Tech-Konzerne:Wenn das Geschäftsmodell das Problem ist

House Committees Confront Tech CEOs Over Online Spread Of False Info

Nur digital: Facebook-Gründer und -Chef Mark Zuckerberg musste sich am Donnerstag den Frage von Abgeordneten stellen.

(Foto: Daniel Acker/Bloomberg)

Die Chefs von Twitter, Facebook und Google müssen vor dem US-Kongress erscheinen - die Kritik an ihrem Geschäftsgebaren ist scharf.

Von Jannis Brühl, München

Es ist mal wieder ganz große Konferenz. Per Video wurden im US-Kongress die Chefs der großen Social-Media-Konzerne zugeschaltet, Mark Zuckerberg (Facebook) ist allein seit Juli zum vierten Mal vorgeladen, Sundar Pichai (Youtube/Google) und Jack Dorsey (Twitter) zum dritten. Donnerstagabend fand die Anhörung im Energie- und Handelsministerium des Repräsentantenhauses statt, in der die Manager sich dafür rechtfertigen sollen, warum Amerika verrückt spielt. Die US-Abgeordneten haben die drei Firmenchefs scharf für deren Umgang mit Extremismus und Falschinformationen auf ihren Plattformen kritisiert. Beim ersten Auftritt der Vorstandschefs seit dem Sturm auf das Kapitol Anfang Januar sagte der Demokrat Mike Doyle: "Dieser Angriff und die Bewegung, der ihn motiviert hat, begann und wurde von Euren Plattformen genährt." Sein Parteikollege Frank Pallone, der dem die Anhörung organisierenden Energie- und Handelsausschuss vorsteht, warnte: "Eurer Geschäftsmodell ist zum Problem geworden. Die Zeit der Selbstregulierung ist vorbei." Die Unternehmen müssten zur Rechenschaft gezogen werden.

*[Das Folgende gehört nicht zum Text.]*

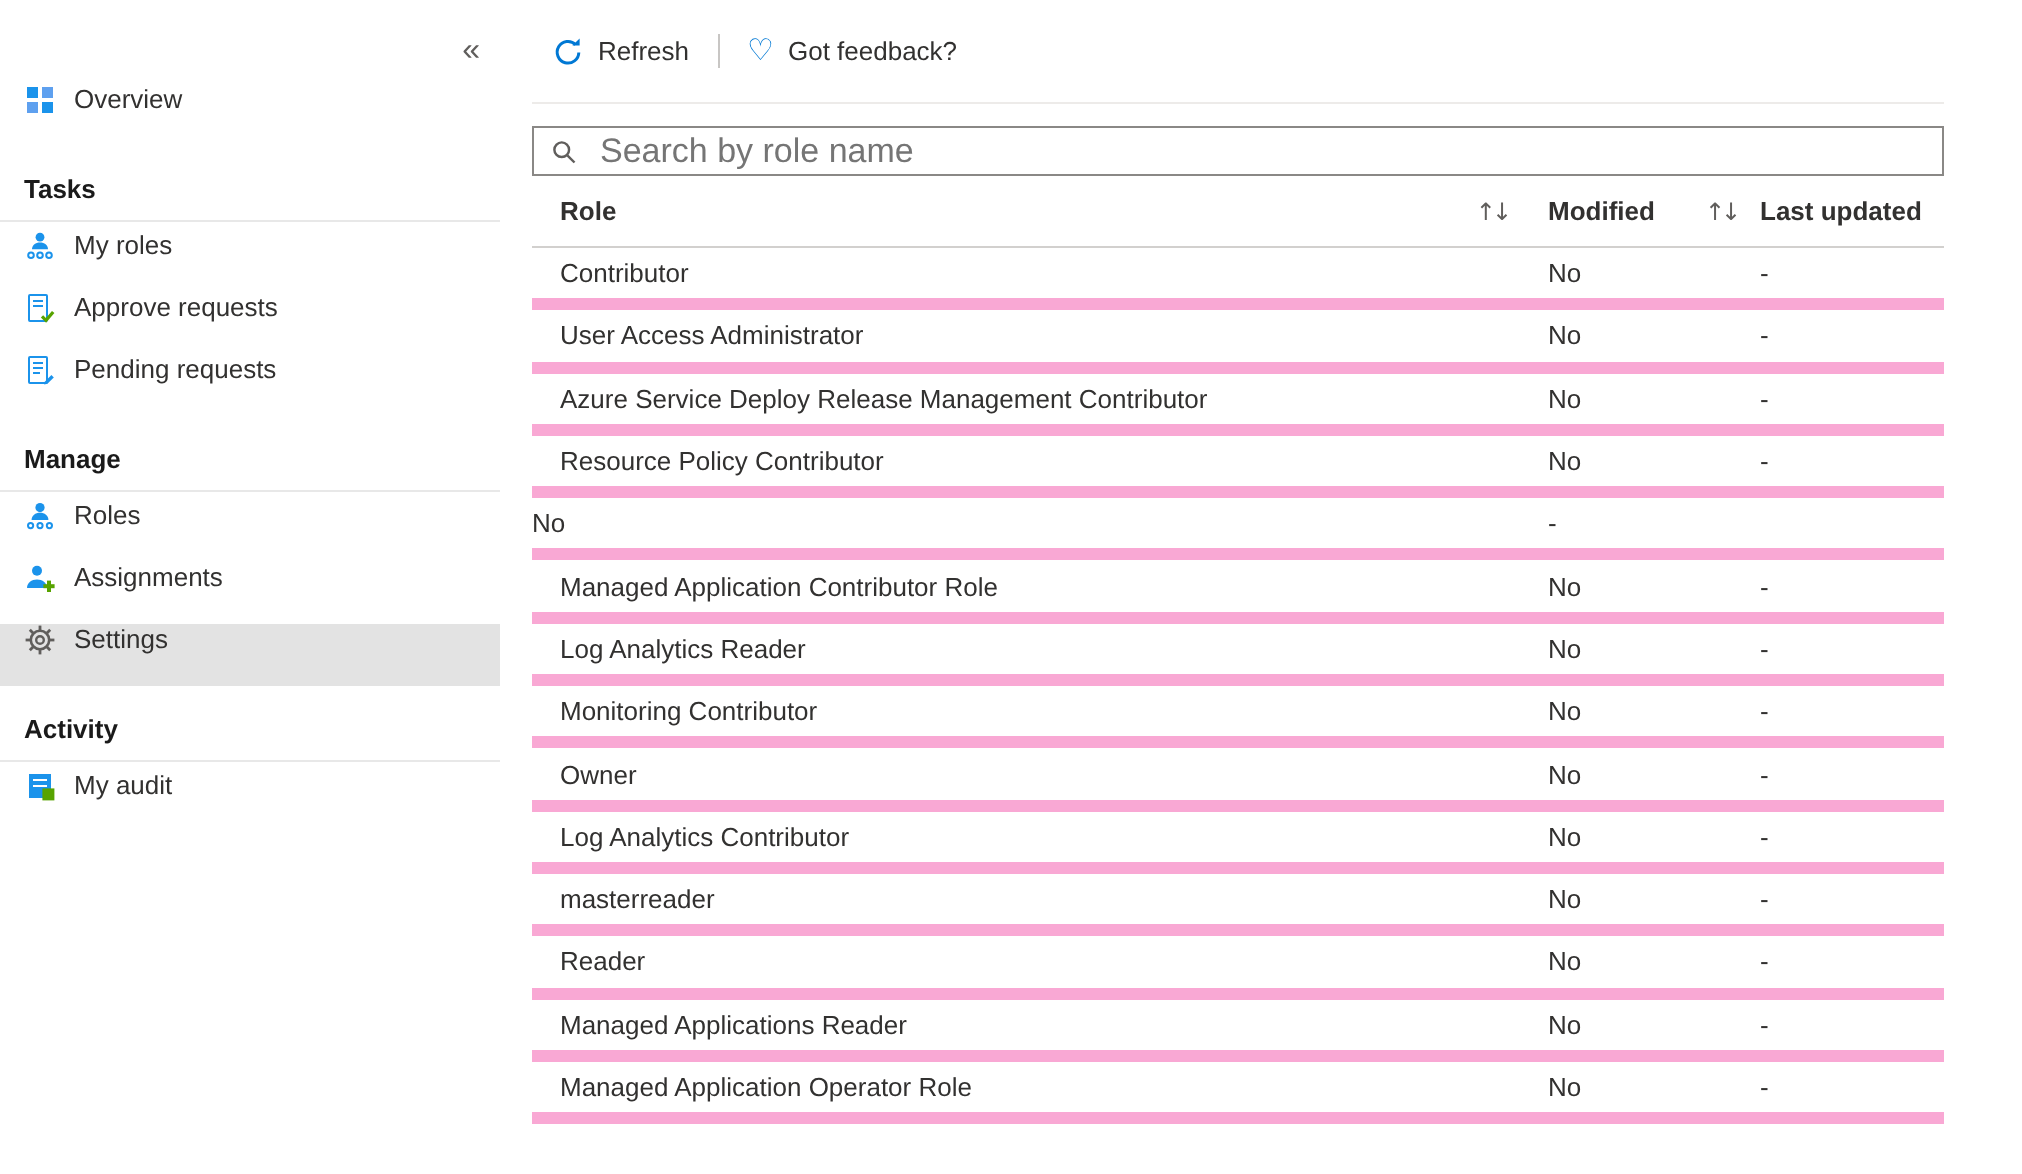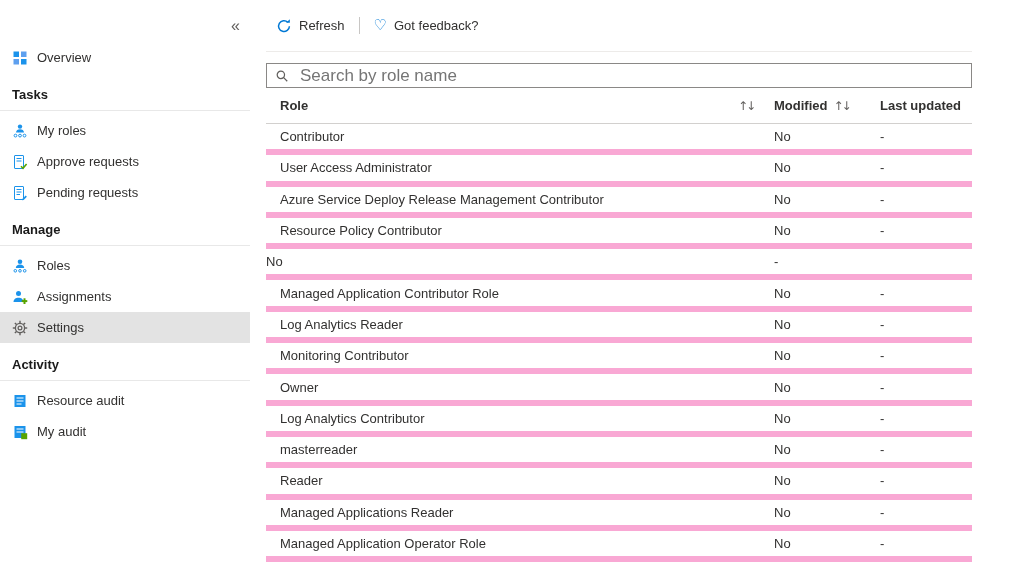--- a/index.html
+++ b/index.html
@@ -6,40 +6,40 @@
   html,body { margin:0; padding:0; }
   body {
     width:1011px; height:587px; overflow:hidden;
     background:#ffffff; color:#323130;
     font-family:"Liberation Sans","DejaVu Sans",sans-serif;
     font-size:13px;
   }
   
   .sidebar { position:absolute; left:0; top:0; width:250px; height:587px; background:#fff; padding-top:42px; }
   .collapse { position:absolute; top:18px; right:10px; font-size:16px; color:#605e5c; cursor:pointer; line-height:1; }
-  .side-item { display:flex; align-items:center; gap:9px; height:31px; padding:0 12px; cursor:pointer; color:#323130; }
+  .side-item { display:flex; align-items:flex-start; gap:9px; height:31px; padding:0 12px; cursor:pointer; color:#323130; }
   .side-item.selected { background:#e3e3e3; }
   .side-header { font-weight:700; color:#1a1a1a; padding:14px 12px 8px 12px; }
   .side-sep { border-bottom:1px solid #e8e8e8; margin-bottom:4px; }
   .icon { width:16px; height:16px; display:inline-flex; flex:0 0 16px; }
   .icon svg { width:16px; height:16px; }
   
   .main { position:absolute; left:266px; top:0; width:706px; }
   .toolbar { display:flex; align-items:center; height:52px; padding-left:10px; border-bottom:1px solid #edebe9; }
   .tool-btn { display:flex; align-items:center; gap:7px; cursor:pointer; color:#323130; }
   .tool-divider { width:1px; height:17px; background:#c8c6c4; margin:0 14px; }
   .heart { color:#0078d4; font-family:"DejaVu Sans",sans-serif; font-size:15px; line-height:1; }
   .searchbox { display:flex; align-items:center; gap:7px; height:25px; margin-top:11px; padding:0 8px; border:1px solid #8a8886; background:#fff; }
   .searchbox input { border:none; outline:none; flex:1; font-family:inherit; font-size:17px; color:#323130; background:transparent; }
   .searchbox input::placeholder { color:#757575; }
   
   .thead, .tr { display:grid; grid-template-columns:1fr 106px 92px; align-items:center; }
   .thead { height:36px; border-bottom:1px solid #d2d0ce; font-weight:700; }
   .th-role { display:flex; justify-content:space-between; align-items:center; padding-left:14px; padding-right:18px; }
-  .th-mod { display:flex; align-items:center; gap:6px; }
+  .th-mod { display:flex; align-items:center; gap:25px; }
   .sort { color:#605e5c; font-size:12px; letter-spacing:-2px; font-weight:400; font-family:"DejaVu Sans",sans-serif; cursor:pointer; padding-right:2px; }
   .tr { height:31.3px; border-bottom:6px solid #f9a8d4; cursor:pointer; }
   .td-role { padding-left:14px; overflow:hidden; white-space:nowrap; text-overflow:ellipsis; }
 </style>
 </head>
 <body>
 
 <div class="sidebar">
   <div class="collapse">«</div>
 
@@ -144,31 +144,20 @@
 
   <div class="side-header">Activity</div>
   <div class="side-sep"></div>
 
   <div class="side-item">
     <span class="icon">
         <svg viewBox="0 0 16 16">
           <rect x="2.5" y="2" width="11" height="12" fill="#1b93eb"></rect>
           <line x1="4.5" y1="5" x2="11.5" y2="5" stroke="#fff"></line>
           <line x1="4.5" y1="8" x2="11.5" y2="8" stroke="#fff"></line>
-          <line x1="4.5" y1="11" x2="9.5" y2="11" stroke="#fff"></line>
-        </svg>
-      </span>
-    <span>Resource audit</span>
-  </div>
-  <div class="side-item">
-    <span class="icon">
-        <svg viewBox="0 0 16 16">
-          <rect x="2.5" y="2" width="11" height="12" fill="#1b93eb"></rect>
-          <line x1="4.5" y1="5" x2="11.5" y2="5" stroke="#fff"></line>
-          <line x1="4.5" y1="8" x2="11.5" y2="8" stroke="#fff"></line>
           <rect x="9.2" y="9.2" width="6" height="6" fill="#57a300"></rect>
         </svg>
       </span>
     <span>My audit</span>
   </div>
 </div>
 
 <div class="main">
 
   <div class="toolbar">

Der Streit über Desinformation berührt jedoch ein tieferliegendes Problem, ja das Fundament des Internets, wie es heute ist. Es geht um Section 230, eine Gesetzespassage von 1996. Sie befreit Online-Plattformen von rechtlicher Verantwortung für die Beiträge ihrer Nutzer. Eine Art Immunität, die Webseiten mit Redakteuren nicht genießen. Dass die Unternehmen heute globale Durchlauferhitzer für, sagen wir mal, Fotos feststeckender Schiffe im Suez-Kanal oder Witze über die gekippte "Osterruhe" sind, ist vor allem dieser Regel geschuldet. Aber was ist mit illegalen Inhalten und allem, was eine Gesellschaft sonst noch verwerflich findet? Weil die Plattformen mit dem Löschen nicht hinterherkommen, will US-Präsident Joe Biden Section 230 abschaffen.

Das Interessanteste an der Anhörung ist dabei die Vorab-Stellungnahme Zuckerbergs: "Statt Immunität zu bekommen, sollten Plattformen demonstrieren müssen, dass sie Systeme installiert haben, um illegale Inhalte zu identifizieren und zu entfernen." Derart explizit hat der Herr über die großen Netzwerke Facebook und Instagram das Ende der Section 230 noch nie gefordert. Die beiden anderen Geladenen wollen Section 230 behalten. Pichai argumentiert, Unternehmen müssten Nutzern nur klarer kommunizieren, was sie warum löschen und wie diese Einspruch einlegen können. Dorsey setzt auf aufgeklärte Twitter-Nutzer, die im Schwarm Lügen mit Warnhinweisen versehen. Nur Zuckerberg scheint also die Verantwortung übernehmen zu wollen. Der Witz dabei: Facebook gehört zu den ganz wenigen Unternehmen, die Kontrollsysteme, wie er sie fordert, bauen und betreiben können. Was es braucht, um ein hochskaliertes Netzwerk mit Milliarden Interaktionen am Tag zu überwachen, schildert er in derselben Stellungnahme: 35 000 Menschen arbeiten demnach an Facebooks "Sicherheit", moderne - und teure - Software filtert Unerwünschtes heraus. Auf die konkrete Kritik der Abgeordneten ging Zuckerberg nicht direkt ein, sondern wich aus.